(Extracted data entries)
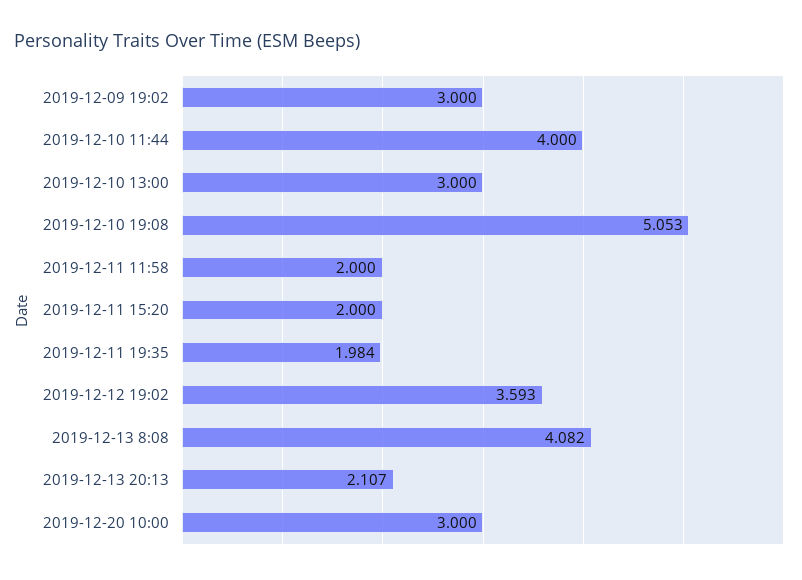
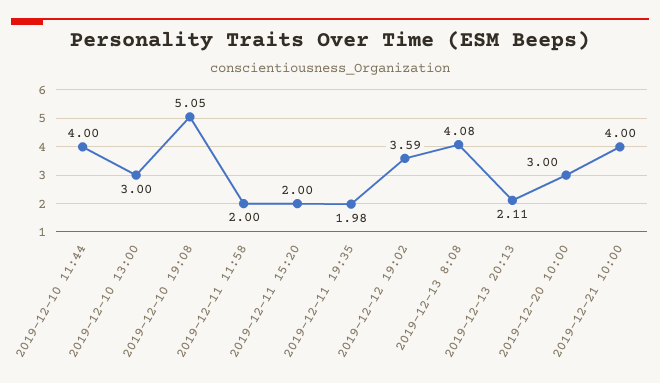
2019-12-09 19:02: 3 -> none
2019-12-21 10:00: none -> 4

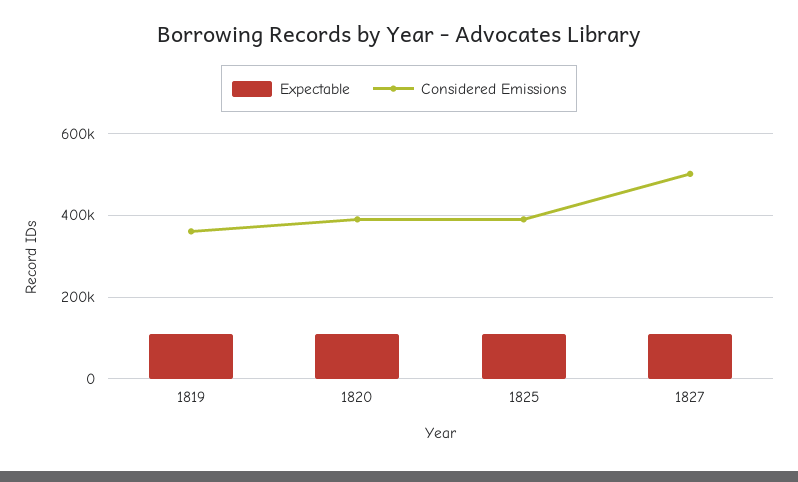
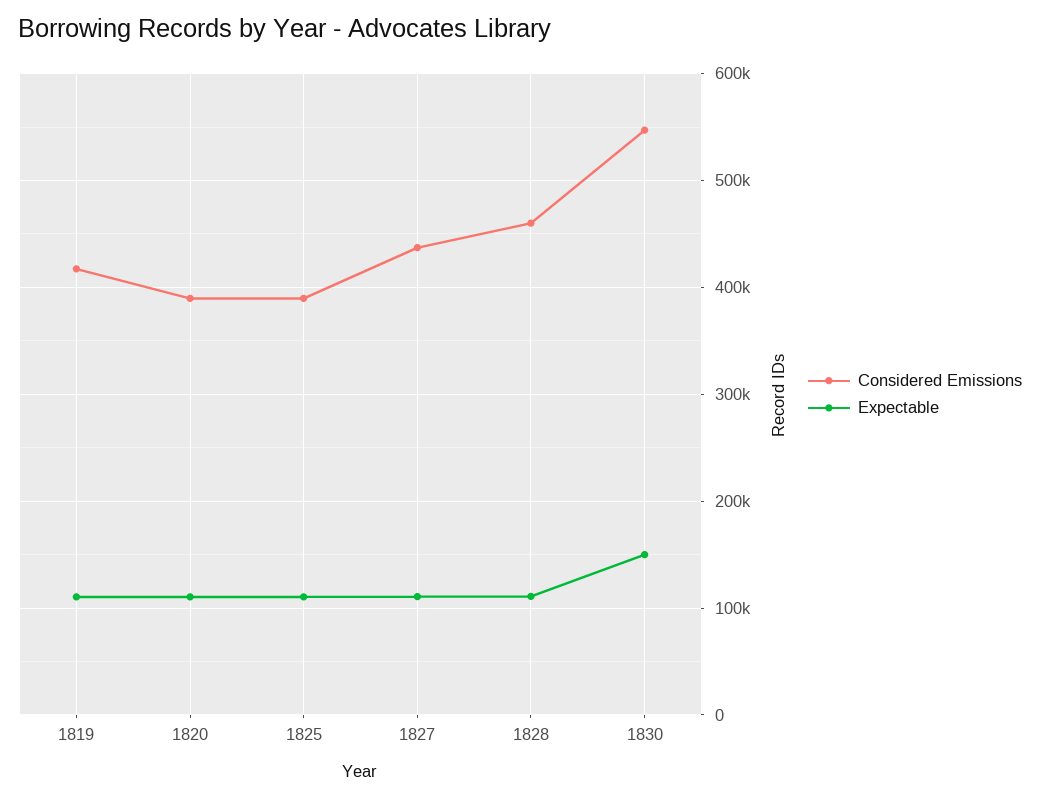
Considered Emissions, 1819: 360000 -> 420000
Considered Emissions, 1827: 500000 -> 440000
Considered Emissions, 1828: none -> 460000
Expectable, 1828: none -> 110000
Considered Emissions, 1830: none -> 550000
Expectable, 1830: none -> 150000

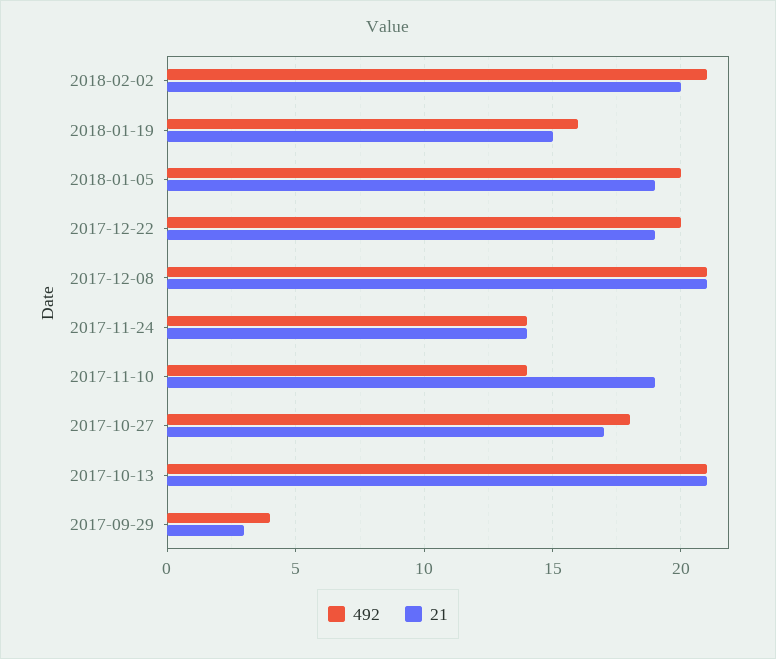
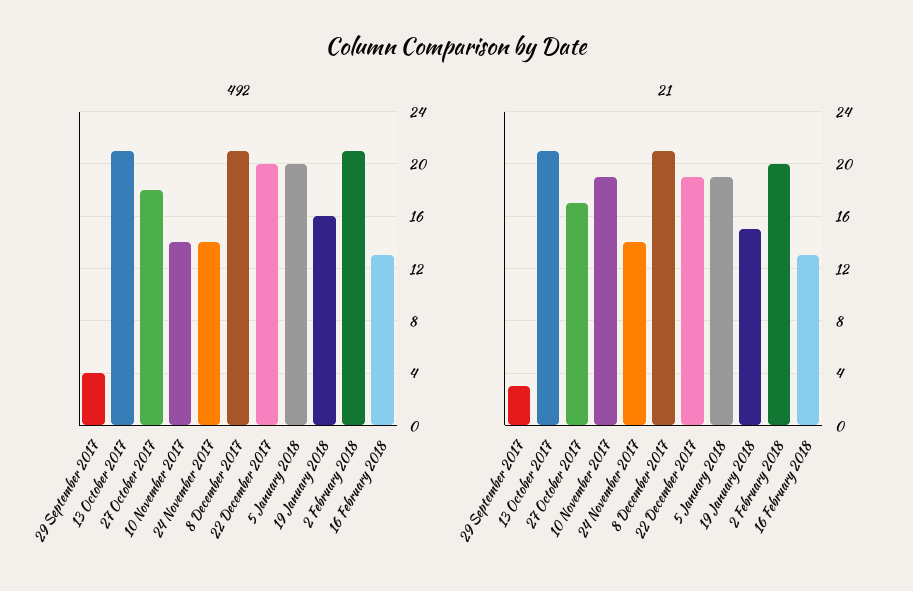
492, 16 February 2018: none -> 13
21, 16 February 2018: none -> 13

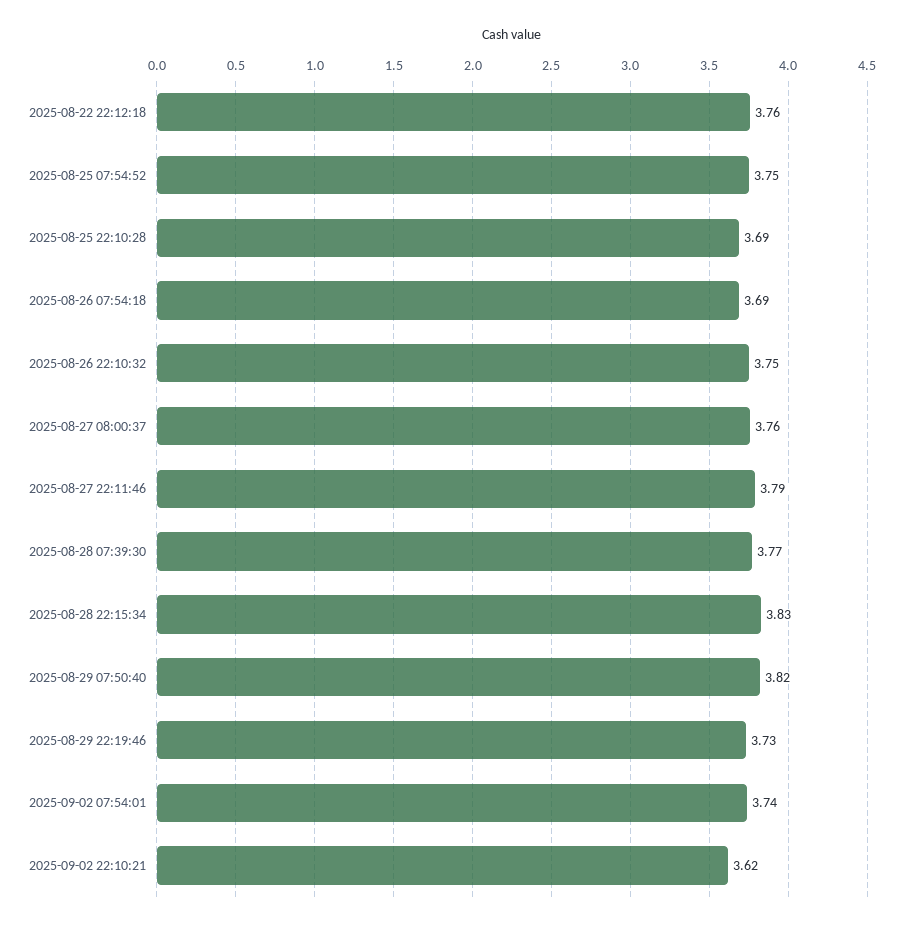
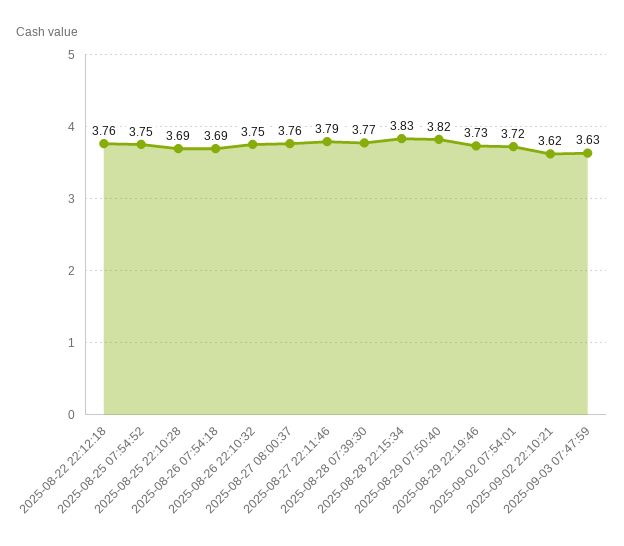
2025-09-02 07:54:01: 3.74 -> 3.72
2025-09-03 07:47:59: none -> 3.63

→ EXERCISE AIM
Every line from the one holding "Considered Emissions, 1819: 360000 -> 420000" through the end of the records above must be reproduced verbatim, pictures excepted.

→ SOLUTION TO THE PROBLEM
Considered Emissions, 1819: 360000 -> 420000
Considered Emissions, 1827: 500000 -> 440000
Considered Emissions, 1828: none -> 460000
Expectable, 1828: none -> 110000
Considered Emissions, 1830: none -> 550000
Expectable, 1830: none -> 150000

492, 16 February 2018: none -> 13
21, 16 February 2018: none -> 13

2025-09-02 07:54:01: 3.74 -> 3.72
2025-09-03 07:47:59: none -> 3.63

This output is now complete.